The Swallow Airplane Company was an early manufacturer of airplanes.

History

In January 1920, the E.M. Laird Aviation Co. Ltd. was started with the purchase of the six-month-old Wichita Aircraft Company, its aircraft and the factory of the Watkins Manufacturing Company. Oilman Jacob Mollendick and Buick-Franklin salesman W.A. Burke each contributed $15,000. The first Swallow designed by Buck Weaver and was test flown in April 1920. Laird hired several aviators that became prominent in the business later, Buck Weaver who would co-found Waco Aircraft, Walter Beech, and Lloyd Stearman who would develop the Swallow New Swallow. Following the departure of Emil Matthew Laird in 1923 and his formation of the E. M. Laird Airplane Company, the company was renamed as the Swallow Airplane Mfg Co.
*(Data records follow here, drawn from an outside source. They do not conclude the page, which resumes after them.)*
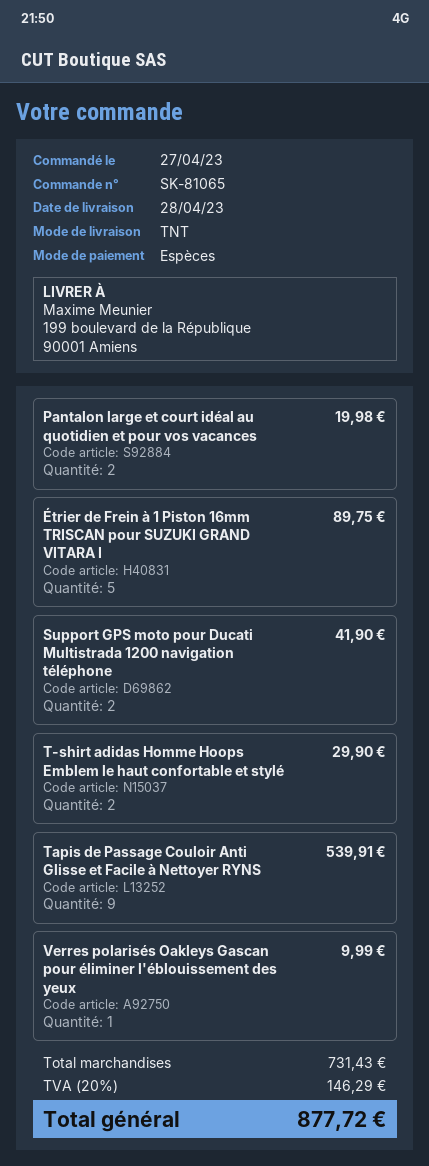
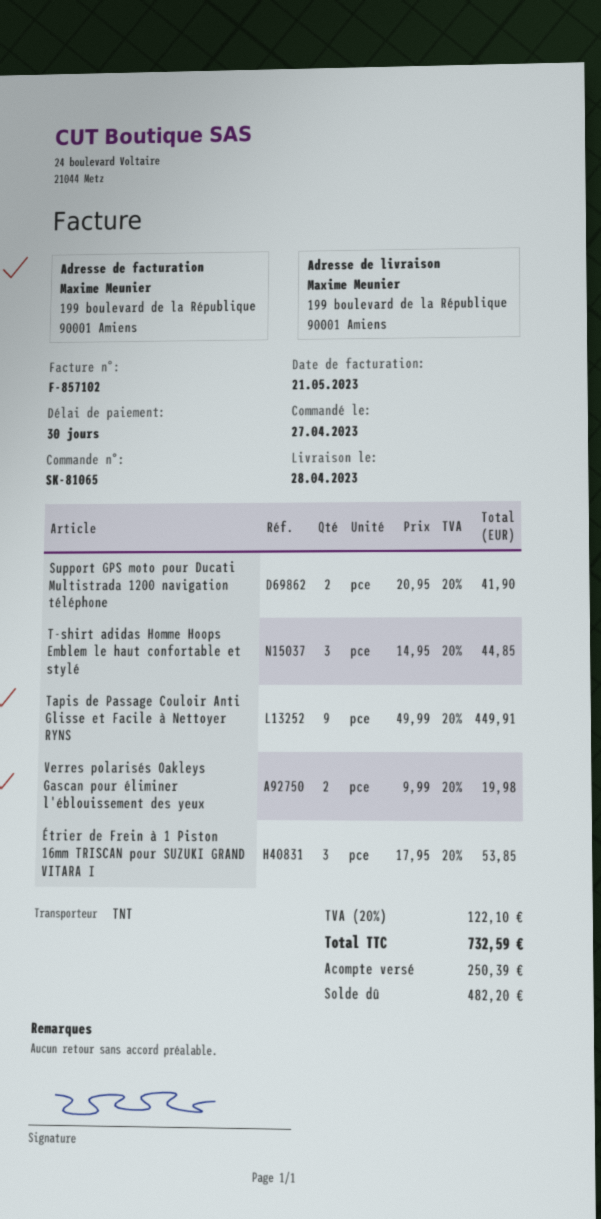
Pantalon large et court idéal au quotidien et pour vos vacances: 2 for 19.98 -> none
Étrier de Frein à 1 Piston 16mm TRISCAN pour SUZUKI GRAND VITARA I: 5 for 89.75 -> 3 for 53.85
T-shirt adidas Homme Hoops Emblem le haut confortable et stylé: 2 for 29.90 -> 3 for 44.85
Tapis de Passage Couloir Anti Glisse et Facile à Nettoyer RYNS: 9 for 539.91 -> 9 for 449.91
Verres polarisés Oakleys Gascan pour éliminer l'éblouissement des yeux: 1 for 9.99 -> 2 for 19.98
tax: 20% = 146.29 -> 20% = 122.10
total: 877.72 -> 732.59

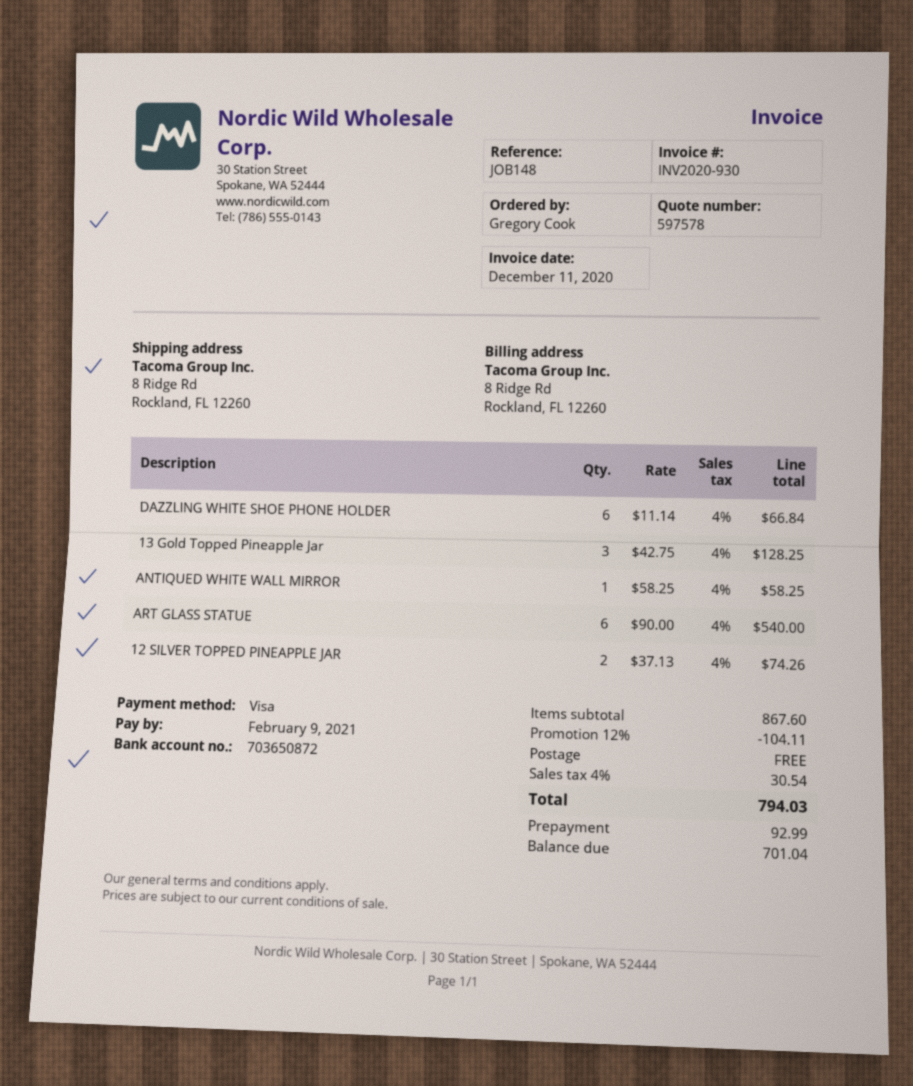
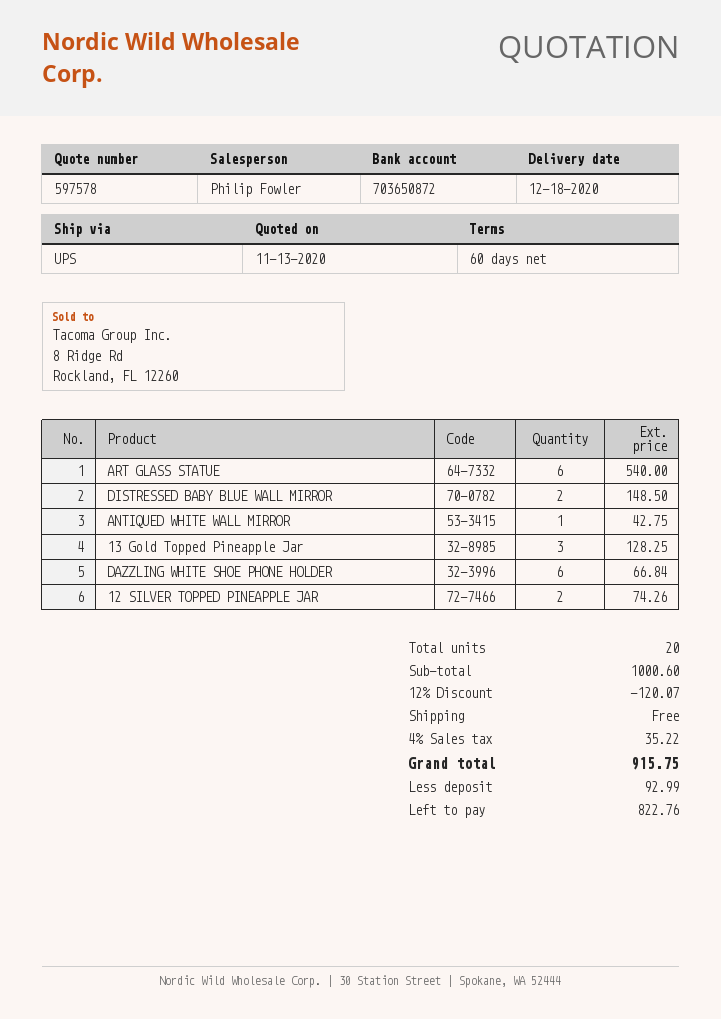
ANTIQUED WHITE WALL MIRROR: 1 for 58.25 -> 1 for 42.75
DISTRESSED BABY BLUE WALL MIRROR: none -> 2 for 148.50
subtotal: 867.60 -> 1000.60
discount: 12% = 104.11 -> 12% = 120.07
tax: 4% = 30.54 -> 4% = 35.22
total: 794.03 -> 915.75
balance: 701.04 -> 822.76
Swallow was notable for producing the Swallow TP in quite large numbers, for its day. A large proportion of pilots trained in the late 1920s and early '30s did so on the TP. In late 1927, owner Mollendick bet most of the company fortune on a record setting aircraft flown by noted aviator William Portwood Erwin, the Dallas Spirit, which was lost on a record attempt to Asia concurrent with the Dole Air Race. Company assets were sold to Victor Roos.